After Texas Deep Freeze, 74 Lawmakers and 500 Organizations Urge Biden to Back Water Infrastructure Bill

Graphic: Annabel Driussi for Our Daily Planet

By Amy Lupica, ODP Staff Writer

While more than one million Texans are still living without running water, Democratic lawmakers and advocates across the nation are urging President Biden to back a water infrastructure bill that would commit $35 billion to update and climate-proof the nation’s water infrastructure. The nation has experienced more than its share of water crises, and advocates say it’s now time for the federal government to step up and fix it.  Many cities are experiencing regular sewer overflows and approximately 80% of U.S. households have some level of lead in their drinking water, and communities of color are disproportionately impacted.

Why This Matters: The Guardian reports that a majority of water and waste systems in the U.S. are unprepared to deal with the increasing impacts of climate change. In addition to the Texas deep freeze which at its peak left over 14 million residents without water, worsening hurricanes and rising sea levels threaten wastewater systems across the nation. For example, an investigation by NBC Bay Area found that 30 out of 39 of the region’s sewage treatment plants were at risk of flooding due to rising sea levels. Communities, including some of the nation’s largest cities, don’t have the resources to replace extensive outdated infrastructure, and without federal investment, far more than 10 million residents could lose access to water.

What Went Wrong?

Since 1977, federal funding for water systems has fallen by 77%. Some localities took out loans to pay for improvements to meet federal standards, but other regions privatized their water systems. Texas learned this month that privatization doesn’t equal reliability, and Sen.

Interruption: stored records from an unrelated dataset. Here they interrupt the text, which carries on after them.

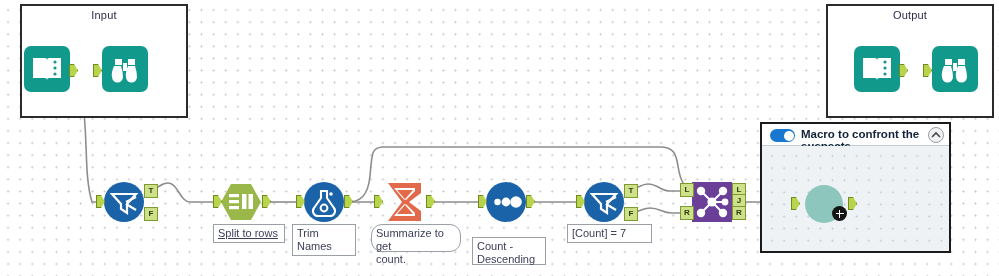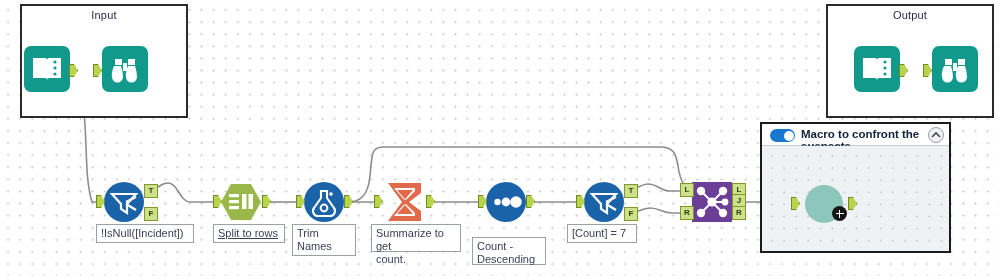--- a/index.html
+++ b/index.html
@@ -224,21 +224,20 @@
     <div class="anchor in" style="left:-8px;top:13px;"></div>
     <svg width="40" height="40" viewBox="0 0 40 40">
       <circle cx="20" cy="20" r="20" fill="#1b63a8"></circle>
       <path d="M8 12 h24 l-9 10 v9 l-6 -4 v-5 z" fill="none" stroke="#ffffff" stroke-width="2.2"></path>
       <path d="M22 20 l10 -5" stroke="#ffffff" stroke-width="2.2"></path>
       <path d="M22 22 l10 6" stroke="#ffffff" stroke-width="2.2"></path>
     </svg>
     <div class="anchor-lbl" style="left:40px;top:2px;">T</div>
     <div class="anchor-lbl" style="left:40px;top:25px;">F</div>
   </div>
-  <div class="tool-label" style="left:96px;top:224px;width:98px;">!IsNull([Incident])</div>
 
   <div class="node" style="left:220px;top:183px;">
     <div class="anchor in" style="left:-7px;top:12px;"></div>
     <svg width="42" height="38" viewBox="0 0 42 38">
       <polygon points="11,1 31,1 41,19 31,37 11,37 1,19" fill="#9ab84a"></polygon>
       <rect x="9" y="11" width="10" height="3.2" fill="#ffffff"></rect>
       <rect x="9" y="17" width="10" height="3.2" fill="#ffffff"></rect>
       <rect x="9" y="23" width="10" height="3.2" fill="#ffffff"></rect>
       <rect x="22" y="11" width="4.5" height="15" fill="#ffffff"></rect>
       <rect x="28.5" y="11" width="4.5" height="15" fill="#ffffff"></rect>
@@ -261,21 +260,21 @@
 
   <div class="node" style="left:382px;top:180px;">
     <div class="anchor in" style="left:-8px;top:15px;"></div>
     <svg width="44" height="44" viewBox="0 0 44 44">
       <path d="M6 3 H39 V13 L27 22 L39 31 V41 H6 L20 22 Z" fill="#e2694a"></path>
       <path d="M12 8 H33 V11 L22 22 L33 33 V36 H12 L24 22 Z" fill="#ffffff"></path>
       <path d="M15 10 H31 L20.5 22 L31 34 H15 L25.5 22 Z" fill="#e2694a"></path>
     </svg>
     <div class="anchor out" style="left:44px;top:15px;"></div>
   </div>
-  <div class="tool-label" style="left:371px;top:224px;width:90px;height:28px;">Summarize to get
+  <div class="tool-label" style="left:371px;top:224px;width:90px;height:28px;border-radius:11px;">Summarize to get
 count.</div>
 
   <div class="node" style="left:486px;top:182px;">
     <div class="anchor in" style="left:-8px;top:13px;"></div>
     <svg width="40" height="40" viewBox="0 0 40 40">
       <circle cx="20" cy="20" r="20" fill="#1b63a8"></circle>
       <circle cx="11.5" cy="20" r="3.2" fill="#ffffff"></circle>
       <circle cx="20" cy="20" r="4.4" fill="#ffffff"></circle>
       <circle cx="30" cy="20" r="5.8" fill="#ffffff"></circle>
     </svg>
@@ -288,21 +287,21 @@
     <div class="anchor in" style="left:-8px;top:13px;"></div>
     <svg width="40" height="40" viewBox="0 0 40 40">
       <circle cx="20" cy="20" r="20" fill="#1b63a8"></circle>
       <path d="M8 12 h24 l-9 10 v9 l-6 -4 v-5 z" fill="none" stroke="#ffffff" stroke-width="2.2"></path>
       <path d="M22 20 l10 -5" stroke="#ffffff" stroke-width="2.2"></path>
       <path d="M22 22 l10 6" stroke="#ffffff" stroke-width="2.2"></path>
     </svg>
     <div class="anchor-lbl" style="left:40px;top:2px;">T</div>
     <div class="anchor-lbl" style="left:40px;top:25px;">F</div>
   </div>
-  <div class="tool-label" style="left:567px;top:224px;width:70px;">[Count] = 7</div>
+  <div class="tool-label" style="left:567px;top:224px;width:85px;">[Count] = 7</div>
 
   <div class="node" style="left:692px;top:182px;">
     <div class="anchor-lbl" style="left:-12px;top:1px;">L</div>
     <div class="anchor-lbl" style="left:-12px;top:24px;">R</div>
     <svg width="40" height="40" viewBox="0 0 40 40">
       <rect x="0" y="0" width="40" height="40" fill="#6b3f98"></rect>
       <g stroke="#ffffff" stroke-width="2">
         <line x1="20" y1="20" x2="9" y2="9"></line>
         <line x1="20" y1="20" x2="9" y2="31"></line>
         <line x1="20" y1="20" x2="31" y2="9"></line>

Bernie Sanders warns the same is true for water systems across the nation. “It is beyond belief that in 2021 American kids are being poisoned by tap water…Not only do we allow corporations to pollute our waterways, but the government has failed to keep up with critically needed improvements to our drinking water and wastewater infrastructure,” he said.

In addition to putting pressure on local governments, the absence of sufficient federal investment has put pressure on low-income communities and people of color, especially Indigenous groups, who are disproportionately impacted by harmful contaminants and skyrocketing bills. “Water is a human right, but our current water systems are a breeding ground for environmental racism and trauma,” said Monica Lewis Patrick, president of We the People of Detroit, one of the organizations supporting the bill.

Clearing the Pipelines

The Water Affordability, Transparency, Equity and Reliability (Water) Act was introduced in the Senate by Sanders and by Democrat Representatives Brenda Lawrence (Mich.) and Ro Khanna (Calif.) in the House. The bill is backed by 74 Congress members and over 500 advocacy, labor, and faith-based organizations. Lawrence told The Guardian, “It’s clear we have a water crisis in every corner of the United States, and if we don’t act soon it will be a disaster.”

The bill would provide $35 billion annually toward replacing lead piping, filters for toxic chemicals, sewer repairs, and creating jobs in water systems. The bill also focuses on equity and prioritizes Indigenous and rural communities as well as preventing shutoffs due to missed bills. Supporters of the bill hope that the government and other lawmakers can see the existential imperative faced by communities across the nation. Wenonah Hauter, executive director of Food & Water Action, said, “Grave crises require robust solutions, and this is just what the Water Act provides.”